Pada saat itu, Koyuki tidak bisa mengatakan apa-apa lagi. Dia sudah tahu bahwa apapun yang dia katakan akan terdengar seperti argumen yang dangkal bagi mereka. Setelah menutup album agar tidak terpengaruh oleh kenangan yang menyakitkan, dia perlahan-lahan menghela napas.

(Aku penasaran kapan balas dendam mereka semua akan berakhir...)

Koyuki sempat bertanya mengapa seorang ibu bisa mengabaikan putrinya, dan setelah beberapa kali berdiskusi dengan ibu kandung Mahiru, Sayo, dia akhirnya diberi tahu tentang apa yang sedang dilakukan mereka.

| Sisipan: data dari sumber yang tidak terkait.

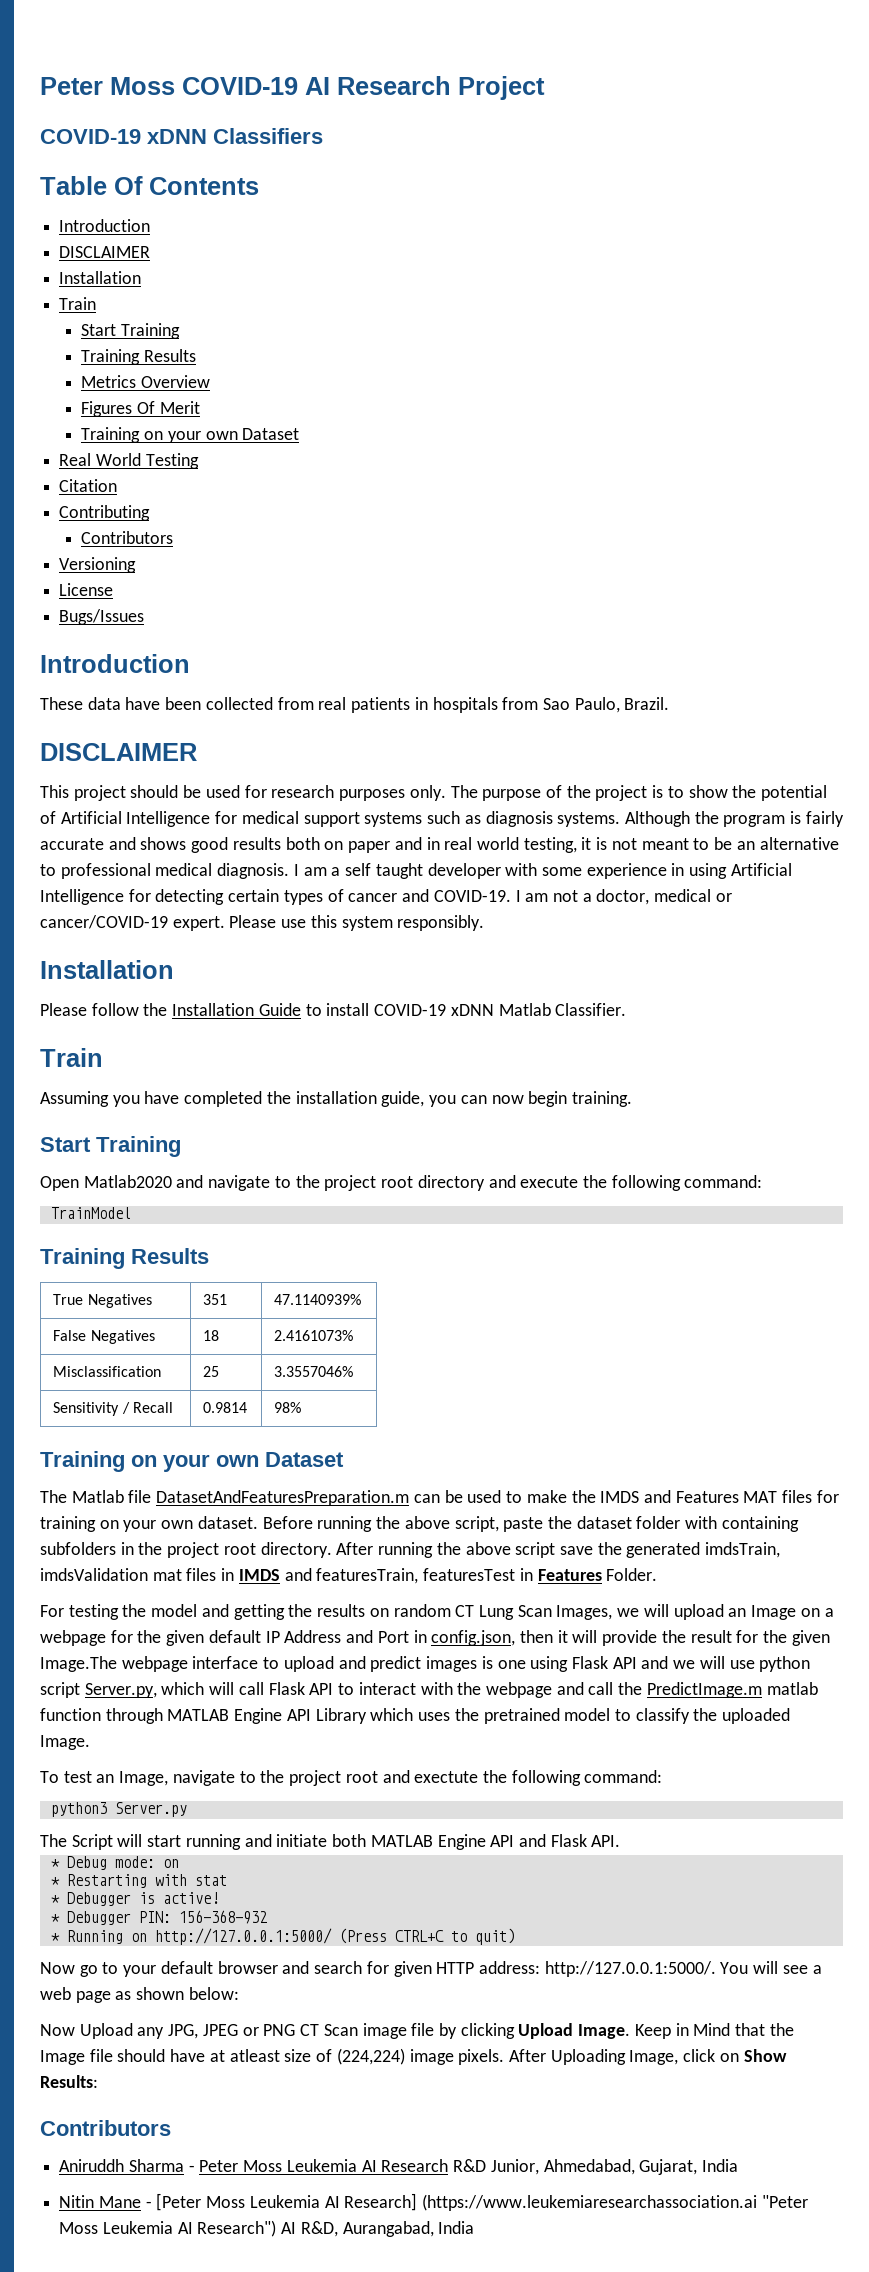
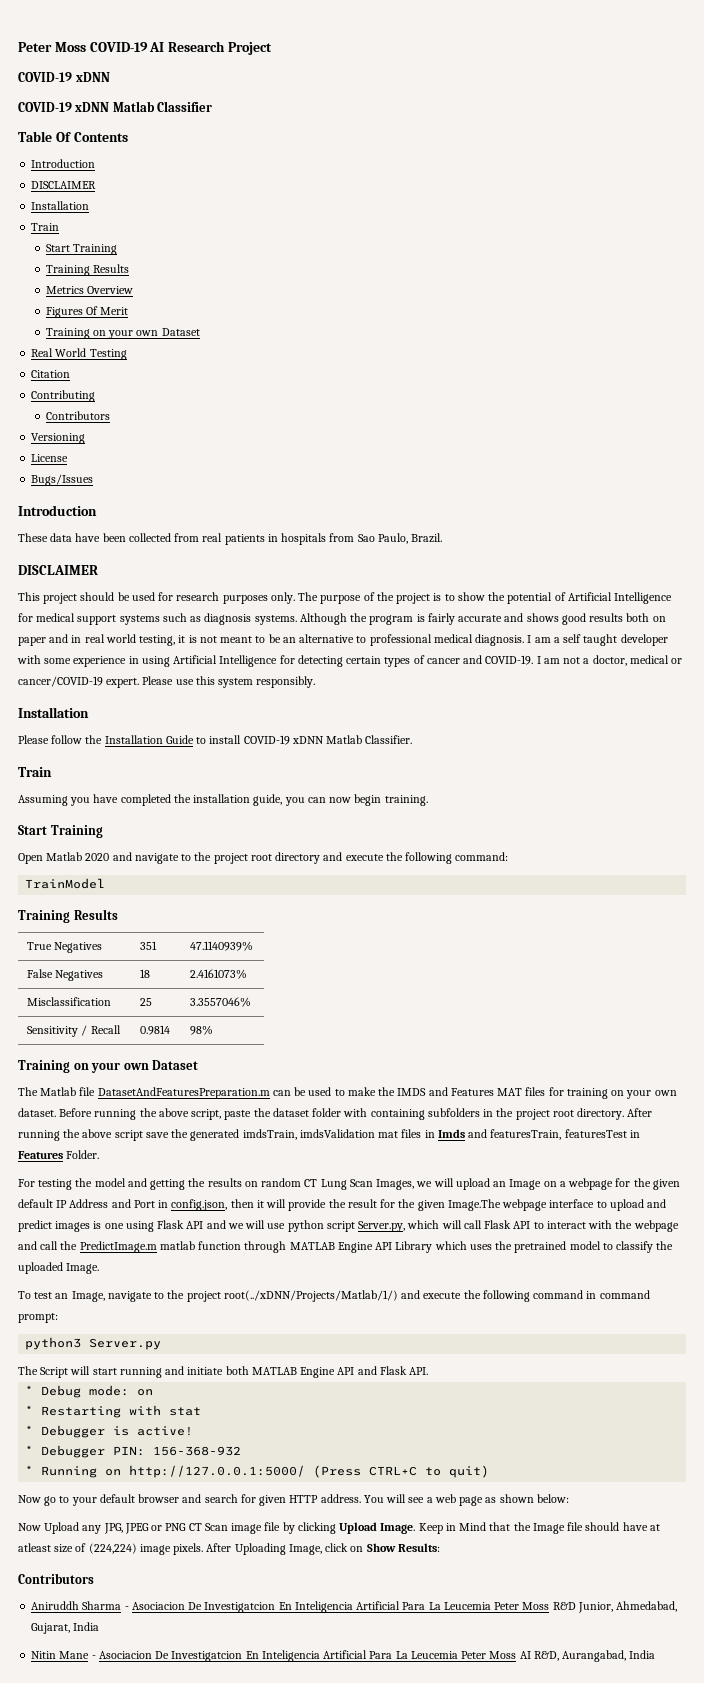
[213,128,323,144] Classifiers -> [18,101,213,112] // COVID-19 xDNN Matlab Classifier
[83,1175,172,1188] Matlab2020 -> [46,852,110,861] Matlab 2020
[238,1569,280,1581] IMDS -> [437,1129,465,1138] Imds
[345,1770,663,1786] root and exectute the following command: -> [223,1290,650,1302] [18,1313,58,1323] root(../xDNN/Projects/Matlab/1/) and execute the following command in command prompt:
[478,1961,716,1977] address: http://127.0.0.1:5000/. -> [320,1494,361,1503] address.
[199,2159,449,2172] Peter Moss Leukemia AI Research -> [131,1601,550,1613] Asociacion De Investigatcion En Inteligencia Artificial Para La Leucemia Peter Moss
[156,2193,808,2211] [59,2220,277,2237] [Peter Moss Leukemia AI Research] (https://www.leukemiaresearchassociation.ai "Peter Moss Leukemia AI Research") -> [98,1650,517,1662] Asociacion De Investigatcion En Inteligencia Artificial Para La Leucemia Peter Moss

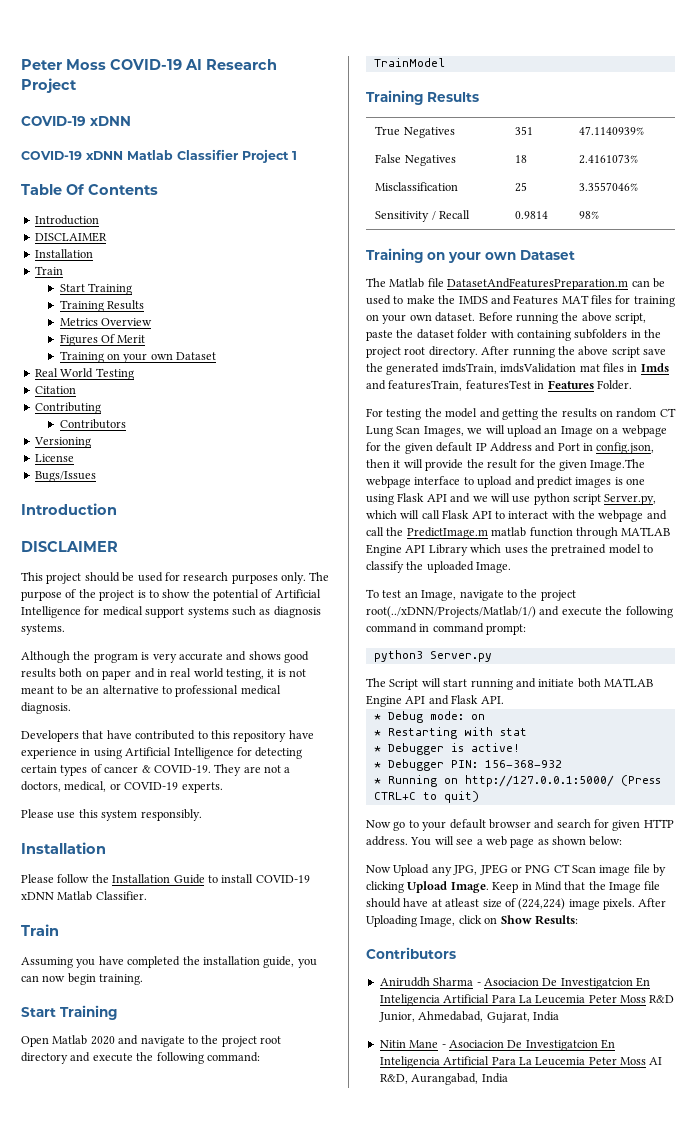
(213, 106) none -> [242,149,297,163] Project 1
[18,533,443,545] // These data have been collected from real patients in hospitals from Sao Paulo, Brazil. -> (117, 509) none
(297, 620) none -> (65, 629) //
[427,613,455,625] fairly -> [152,653,177,663] very
[527,634,668,646] [17,655,72,664] I am a self taught developer with some -> [21,730,314,742] // Developers that have contributed to this repository have
[463,655,683,666] [18,676,140,688] and COVID-19. I am not a doctor, medical or cancer/COVID-19 expert. -> [141,764,291,776] [21,781,223,793] & COVID-19. They are not a doctors, medical, or COVID-19 experts. //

Meskipun Koyuki tidak berhak untuk mengomentari, dia benar-benar meragukan apa ada untungnya melakukan hal-hal yang mengorbankan anaknya. Dari sudut pandangnya, dia mempertanyakan apakah itu benar-benar sesuatu yang layak dilakukan dengan meninggalkan anak yang masih kecil, dan ingin mengajukan tuntutan secara publik, tapi dia tahu itu akan sia-sia.

Yang lebih penting.

(Tapi, sayangnya, orang-orang itu tidak punya pilihan lagi.)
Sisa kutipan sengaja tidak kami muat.